In a decree published yesterday, the Russian president retreated considerably from the challenge to his conservative opponents in the parliament delivered March 20 in a dramatic nationally televised speech. He dropped all attempts to impose a rule by decree over the head of the parliament and the regional governments that make up the giant Russian Federation.

The president still plans to hold a national vote of confidence on his rule on April 25 and a simultaneous vote on both a new constitution and a draft law on the election of a federal parliament. But in contrast to his speech, the decree no longer insists that a positive vote would mean the immediate dissolution of the existing Congress of Peoples Deputies, the country's supreme legislature, and the Supreme Soviet, its standing parliament.

The president appears to hope that the compromise document will at least deflect enough votes to block an impeachment bid. But in a political culture where any concession is interpreted as a sign of weakness, it did nothing to stop the political war.

A meeting yesterday afternoon between President Yeltsin, parliament chairman Ruslan Khasbulatov, and the chairman of the Constitutional Court, Valery Zorkin, yielded no progress.

"The sides stuck to their positions," presidential spokesman Anatoly Krasikov said.

"Boris Nikolayevich [Yeltsin] didn't correctly assess the situation in the country and in the deputy corps," Mr. Khasbulatov told parliament following the meeting.

In subdued tones, Khasbulatov made clear that he intends to move ahead with a planned meeting of the Congress on March 26 to consider the impeachment of the president. The decision to call the meeting follows the March 23 ruling of the Constitutional Court, the supreme judicial body, that the president's March 20 appeal was in violation of the Constitution. According to the Constitution, the Congress can now, by a two-thirds vote, remove the president from office.

But even fierce opponents of the president are not sure of having enough votes. "There is no firm guarantee that the Congress will be able to collect the two-thirds votes needed to impeach the president, but we have hope," says hard-line deputy Mikhail Chelnokov. Yeltsin loyalists

The president's supporters both inside and outside the parliament were on the offensive yesterday, targeting both Khasbulatov and Mr. Zorkin for themselves violating legal procedure and concealing a bid for power behind a legal facade.

"The regulations of the Supreme Soviet are being violated, the Constitutional Court itself violates the law," charged Lev Ponomaryev, a leader of the Democratic Russia movement. "We are living in a state of a coup dtat.... Khasbulatov and Zorkin are two people with unsatisfied ambitions, who imagine themselves to be Napoleons, that are possessed by messianic ideas of saving Russia."

The president's new decree appears aimed at forcing a positive court reappraisal, softening key aspects that the court found unconstitutional, while preserving the April 25 vote.

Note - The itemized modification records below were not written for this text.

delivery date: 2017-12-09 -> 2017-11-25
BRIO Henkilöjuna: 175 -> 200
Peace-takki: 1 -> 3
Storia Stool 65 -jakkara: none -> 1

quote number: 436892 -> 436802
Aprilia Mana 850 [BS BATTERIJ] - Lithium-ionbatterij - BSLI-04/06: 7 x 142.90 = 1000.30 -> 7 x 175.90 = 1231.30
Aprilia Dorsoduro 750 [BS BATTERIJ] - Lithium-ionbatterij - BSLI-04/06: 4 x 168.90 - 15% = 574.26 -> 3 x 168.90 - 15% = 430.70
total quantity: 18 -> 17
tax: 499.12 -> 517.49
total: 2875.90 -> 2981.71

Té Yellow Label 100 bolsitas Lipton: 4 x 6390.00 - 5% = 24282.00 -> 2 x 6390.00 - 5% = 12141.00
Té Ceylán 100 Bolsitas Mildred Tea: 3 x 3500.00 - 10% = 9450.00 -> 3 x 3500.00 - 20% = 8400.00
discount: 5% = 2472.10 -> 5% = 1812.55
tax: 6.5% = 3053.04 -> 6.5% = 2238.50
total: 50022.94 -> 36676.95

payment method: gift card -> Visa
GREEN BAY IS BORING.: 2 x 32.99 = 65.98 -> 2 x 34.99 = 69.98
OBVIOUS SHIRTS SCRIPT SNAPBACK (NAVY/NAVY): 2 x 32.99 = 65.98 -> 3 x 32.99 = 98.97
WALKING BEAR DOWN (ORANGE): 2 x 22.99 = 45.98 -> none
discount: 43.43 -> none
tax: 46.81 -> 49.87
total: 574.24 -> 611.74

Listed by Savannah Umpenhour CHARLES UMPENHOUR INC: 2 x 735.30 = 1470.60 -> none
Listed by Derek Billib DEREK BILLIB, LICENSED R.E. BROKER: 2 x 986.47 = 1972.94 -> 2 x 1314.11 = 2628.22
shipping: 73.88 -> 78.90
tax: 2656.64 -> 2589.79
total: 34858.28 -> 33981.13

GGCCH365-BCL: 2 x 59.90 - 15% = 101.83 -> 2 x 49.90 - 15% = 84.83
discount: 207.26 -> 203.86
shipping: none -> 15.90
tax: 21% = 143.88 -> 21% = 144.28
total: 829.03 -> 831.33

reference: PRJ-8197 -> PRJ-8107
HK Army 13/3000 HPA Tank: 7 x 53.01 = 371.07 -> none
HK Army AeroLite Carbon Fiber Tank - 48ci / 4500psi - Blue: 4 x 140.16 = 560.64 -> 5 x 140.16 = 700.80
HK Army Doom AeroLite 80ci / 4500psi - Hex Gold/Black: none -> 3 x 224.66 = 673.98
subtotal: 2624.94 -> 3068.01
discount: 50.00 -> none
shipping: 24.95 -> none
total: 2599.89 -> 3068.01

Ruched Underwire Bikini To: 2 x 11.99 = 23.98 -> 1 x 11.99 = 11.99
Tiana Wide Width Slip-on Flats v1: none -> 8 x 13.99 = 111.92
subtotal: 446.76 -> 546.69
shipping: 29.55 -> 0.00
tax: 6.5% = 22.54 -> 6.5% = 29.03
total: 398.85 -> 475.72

The president's advisers believe that the vote, even if it is not binding, will give him enough of a popular mandate to again attempt to dissolve the existing Congress and parliament, along with the Constitution, all of which are considered relics of the Communist era.

Even before the decree appeared, Zorkin was trying to soften his harsh opposition to the president. "If you look at our ruling, you will notice that we do not demand resignation," Zorkin told the daily Komsomolskaya Pravda. "It is up to the Congress to make such a decision. However, a lot depends on how both the Congress and the president assess the situation. I believe they should meet each other half-way." Room to maneuver

Yeltsin had left himself some maneuvering room by failing to officially publish the decree after the March 20 speech. Many observers saw this as a calculated game, giving the president time to see the reaction and to adjust his decree accordingly.

In the published decree, Yeltsin drops all reference to the term "special rule," even stating that the Russian Foreign Ministry is to tell foreign governments that the measures in the decree "are not emergency rule." He gives the Constitutional Court the authority to rule in any case where the parliament or regional governments seek to overturn his decrees.

Yeltsin also attempts to defuse the growing resistance to his rule from the regional and ethnic republican governments, many of whom have already openly sided with the parliament. He drops an earlier insistence that regional administrations be totally subordinated to him, rather than to their regional parliaments.